At the same time, the FEC has little leverage in the matter if committees can avoid penalties by showing they followed up with those who did not initially provide details.
“History has shown that if political committees want to get this information, they can get it,” Noble said, citing as an example instances where candidates have indicated they will not deposit checks that arrive without details about the contributors.
“It just depends on how interested they are in trying to get it.”
FEC spokesman Bob Biersak said the commission has no precise threshold it uses to determine when it should look into the disclosure provided by a political committee. He indicated that in the vast majority of instances committees have been able to show the FEC that they have labored to get the requested information.
Reflecting on the NRCC’s numbers this cycle, Biersak said, “Certainly at that level we would be asking them what they are doing [to get the information].”
Only twice in its history has the FEC fined political committees for not making “best efforts.” Former Rep. Jack Metcalf’s (R-Wash.) campaign was fined $7,000 for violations during the 1996 cycle. The FEC said the committee failed to provide timely responses to requests for information from the commission, and then failed to amend its financial reports on time.

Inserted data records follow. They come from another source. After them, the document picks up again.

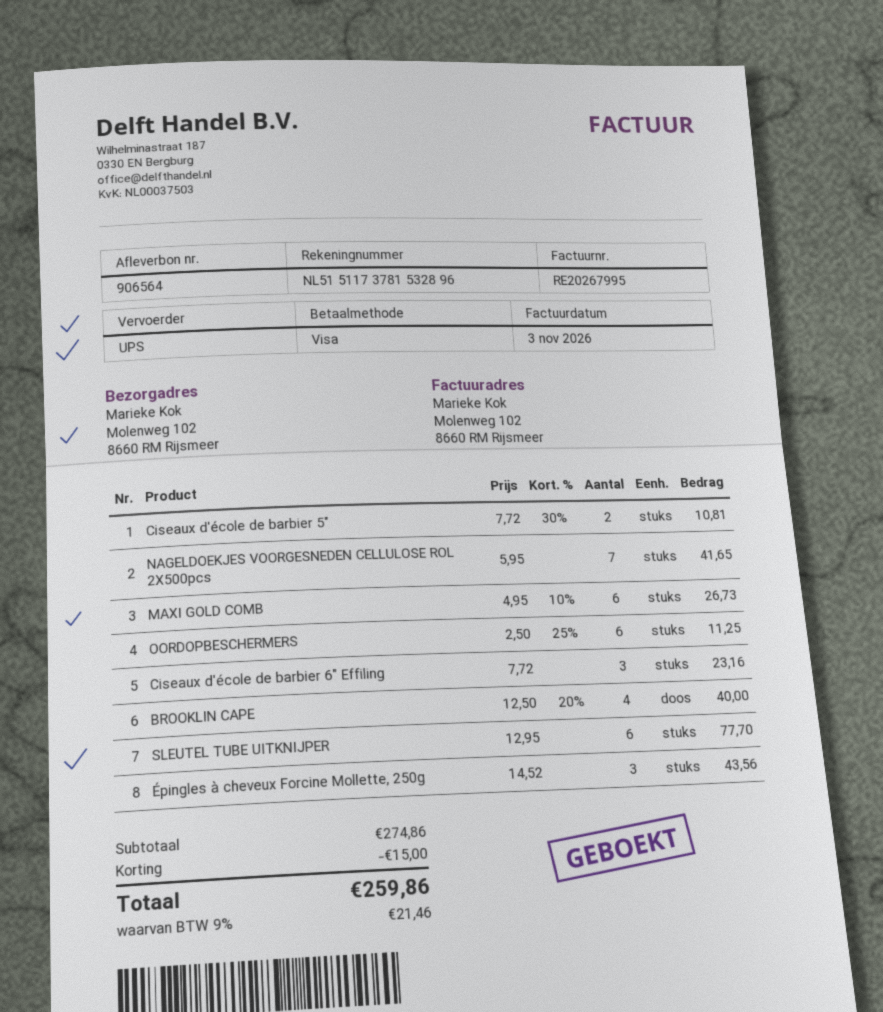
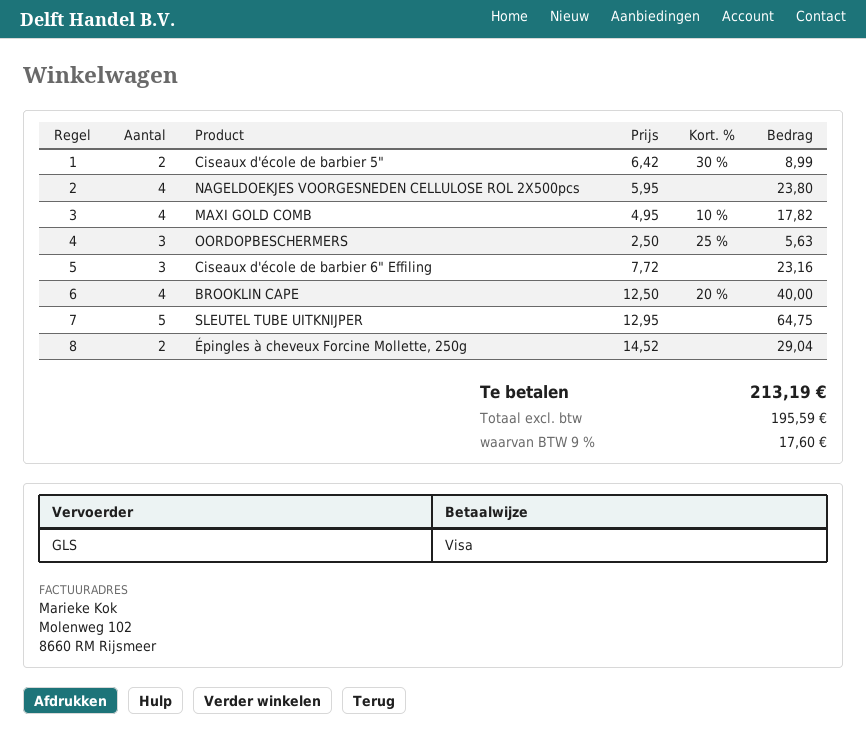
shipping method: UPS -> GLS
Ciseaux d'école de barbier 5": 2 x 7.72 - 30% = 10.81 -> 2 x 6.42 - 30% = 8.99
NAGELDOEKJES VOORGESNEDEN CELLULOSE ROL 2X500pcs: 7 x 5.95 = 41.65 -> 4 x 5.95 = 23.80
MAXI GOLD COMB: 6 x 4.95 - 10% = 26.73 -> 4 x 4.95 - 10% = 17.82
OORDOPBESCHERMERS: 6 x 2.50 - 25% = 11.25 -> 3 x 2.50 - 25% = 5.63
SLEUTEL TUBE UITKNIJPER: 6 x 12.95 = 77.70 -> 5 x 12.95 = 64.75
Épingles à cheveux Forcine Mollette, 250g: 3 x 14.52 = 43.56 -> 2 x 14.52 = 29.04
discount: 15.00 -> none
tax: 9% = 21.46 -> 9% = 17.60
total: 259.86 -> 213.19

In 1997, the Republican National Committee settled with the FEC for $20,000 after the committee was cited for failing to follow-up adequately with contributors who did not provide the necessary information.
During the period preceding the fine, the RNC had been challenging a 1994 decision by the commission that required committees to make stand-alone requests for additional data from contributors who had not provided it. The RNC’s practice had been to send out a second solicitation that repeated the unanswered requests made in the first.